Interleukin-1beta and ibuprofen effects on CD4/CD8 cells after endotoxic challenge.

Multiple-organ failure is considered a consequence of autodestructive inflammatory response during which a state of immunosuppression is produced. Alterations in CD4 and CD8 lymphocytes after experimental endotoxic challenge and their correlation with the protective effects of interleukin-1beta (IL-1beta) and ibuprofen pretreatment were investigated. CBA/H mice were injected with lipopolysaccharide (LPS) of Escherichia coli (125 mg/kg); 40 mice were pretreated with IL-1beta (80 ng/mouse, 24 hr pre-LPS), 40 with ibuprofen (1 mg/kg 1 hr pre-LPS, 1 mg/kg 30 min post-LPS), and 40 with both drugs (same doses and timing). Prostaglandin E2 (PGE2) urine levels were determined 4, 8, and 12 hr post-LPS (10 mice), CD4 and CD8 cells 24 hr post-LPS (10 mice), and mortality at 24, 48, 72, and 96 hr (20 mice). PGE2 decreased in ibuprofen-treated groups (P < 0.05 versus control, IL-1beta groups).
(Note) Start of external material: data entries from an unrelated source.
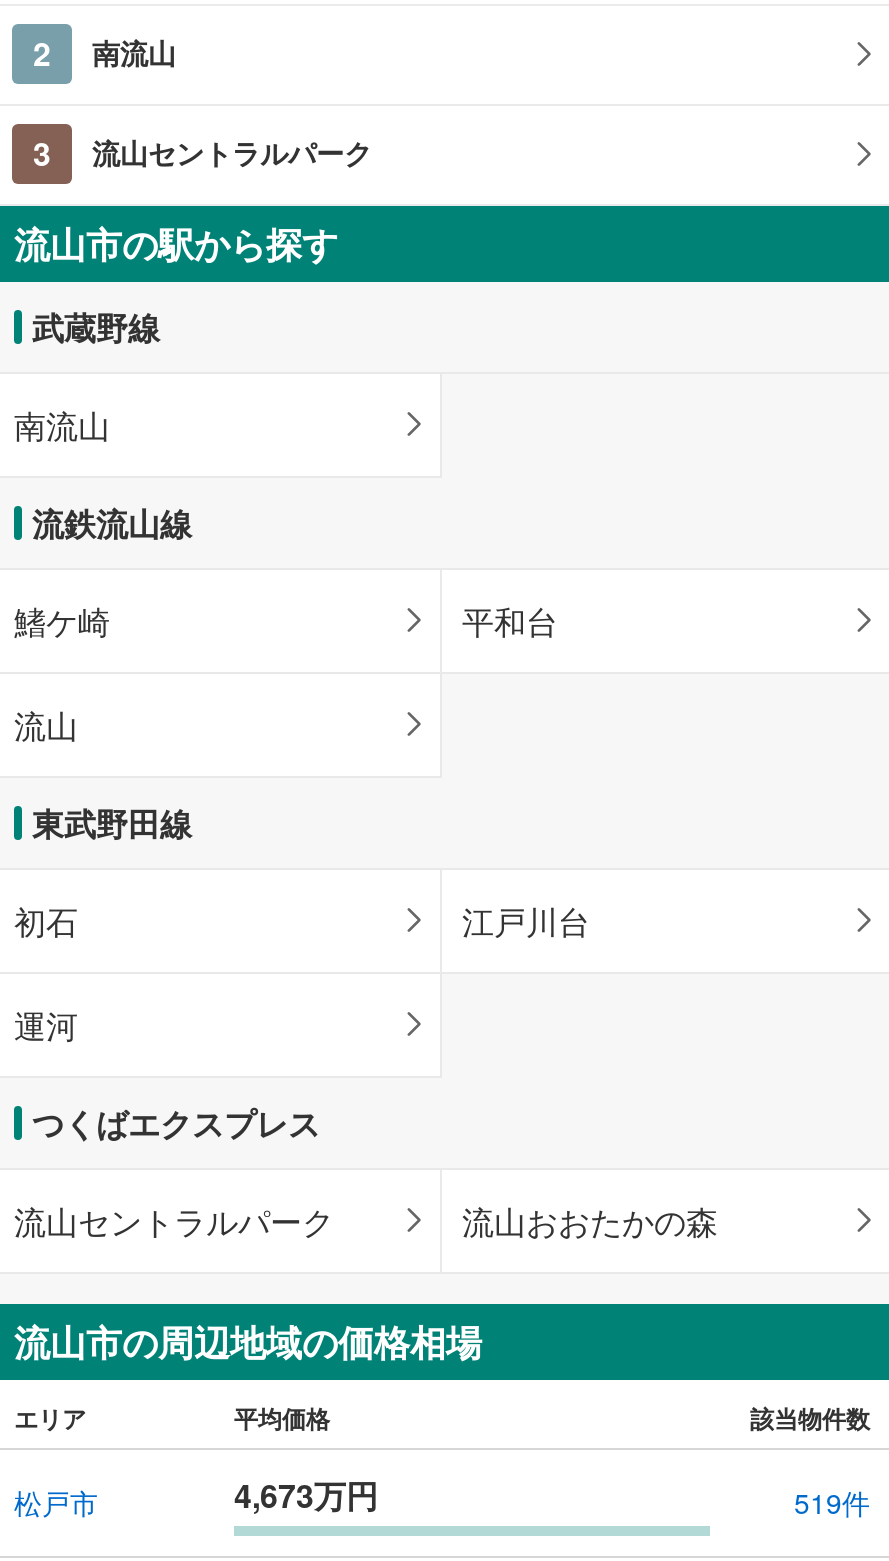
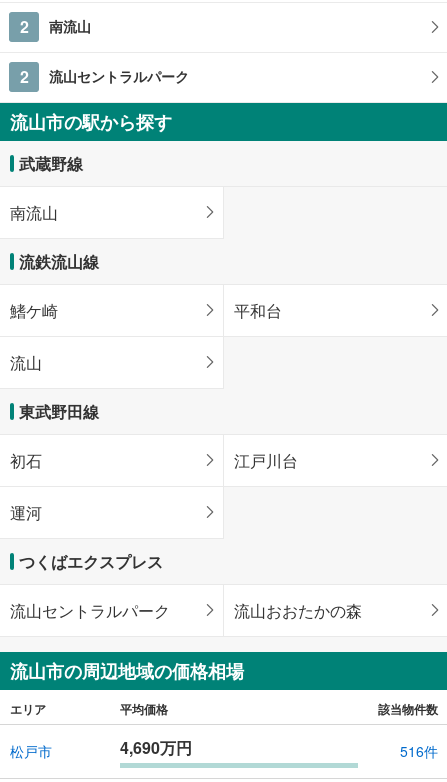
- 3 流山セントラルパーク
+ 2 流山セントラルパーク

- 4,673万円
+ 4,690万円

- 519件
+ 516件
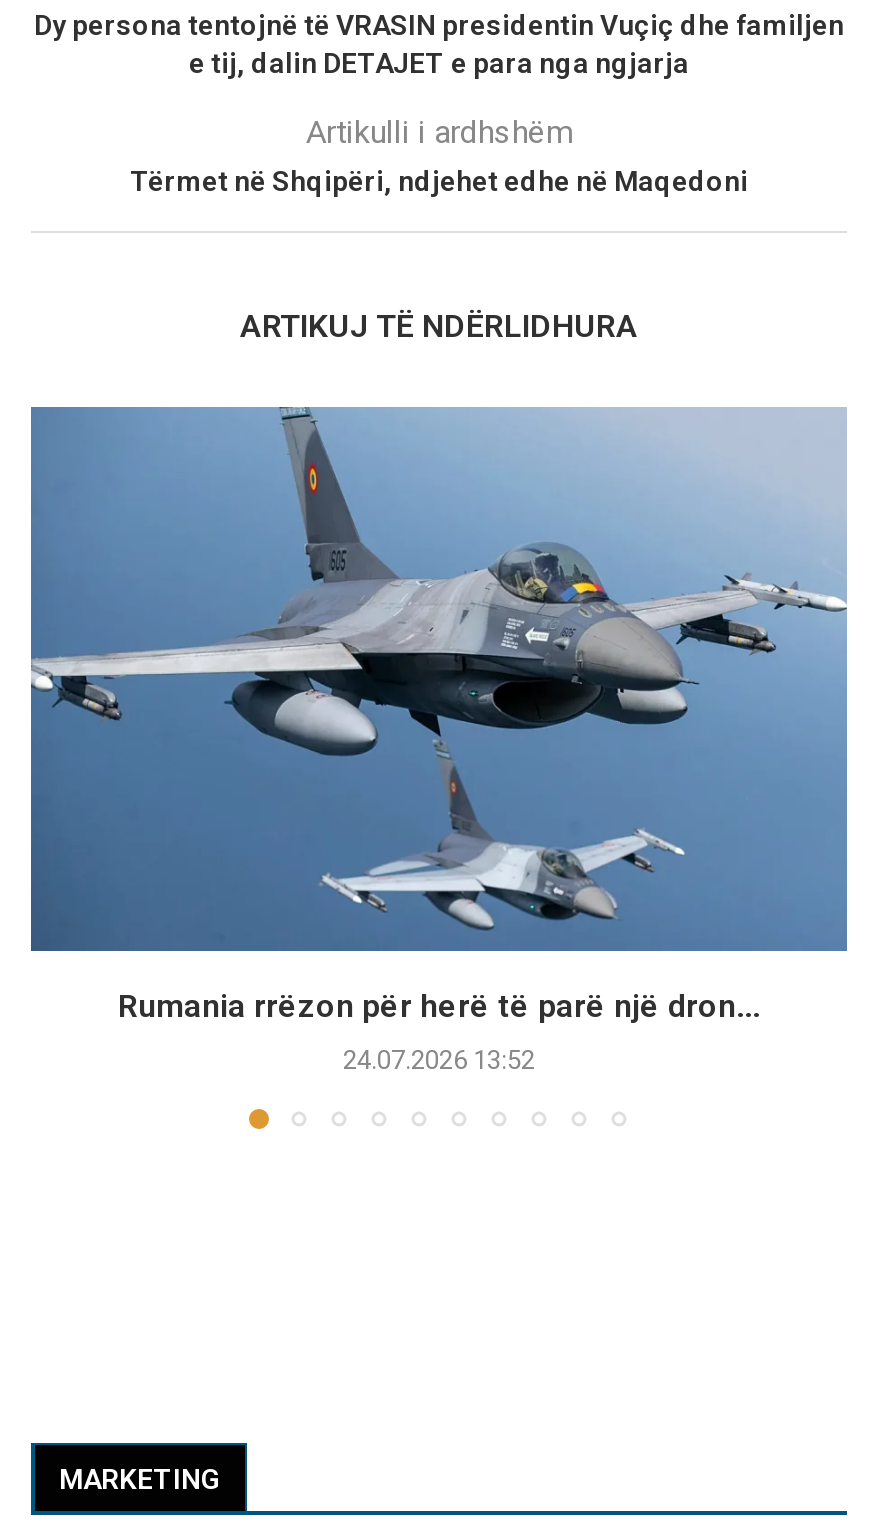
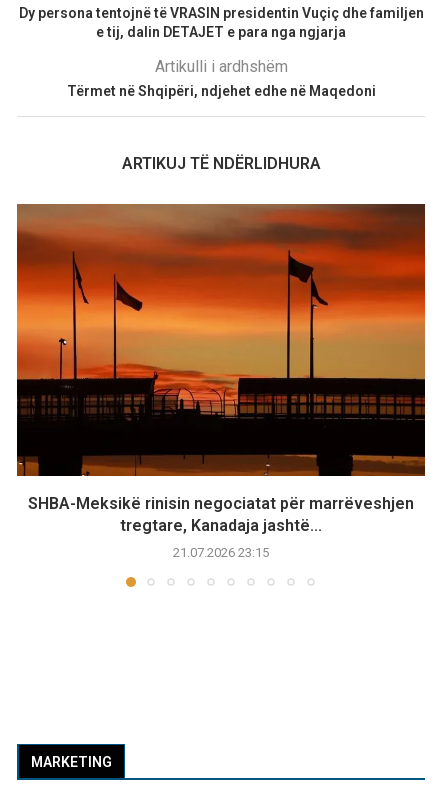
- [image]
- Rumania rrëzon për herë të parë një dron...
+ [image]
+ SHBA-Meksikë rinisin negociatat për marrëveshjen
+ tregtare, Kanadaja jashtë...

- 24.07.2026 13:52
+ 21.07.2026 23:15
CD4/CD8 ratio increased in groups treated with IL-1beta (11,9) and IL-1beta plus ibuprofen (11,2) compared with sham (3,4), LPS (4,2), and ibuprofen alone (4,1) (P < 0.05). Mortality decreased in all treated groups. A correlation was observed between IL-1beta treatment, CD4/CD8 ratio, and reduced mortality. In this model IL-1beta treatment improved survival after endotoxin challenge, preventing lymphocyte derangements and increasing CD4/CD8 ratio. This effect was not potentiated by ibuprofen administration.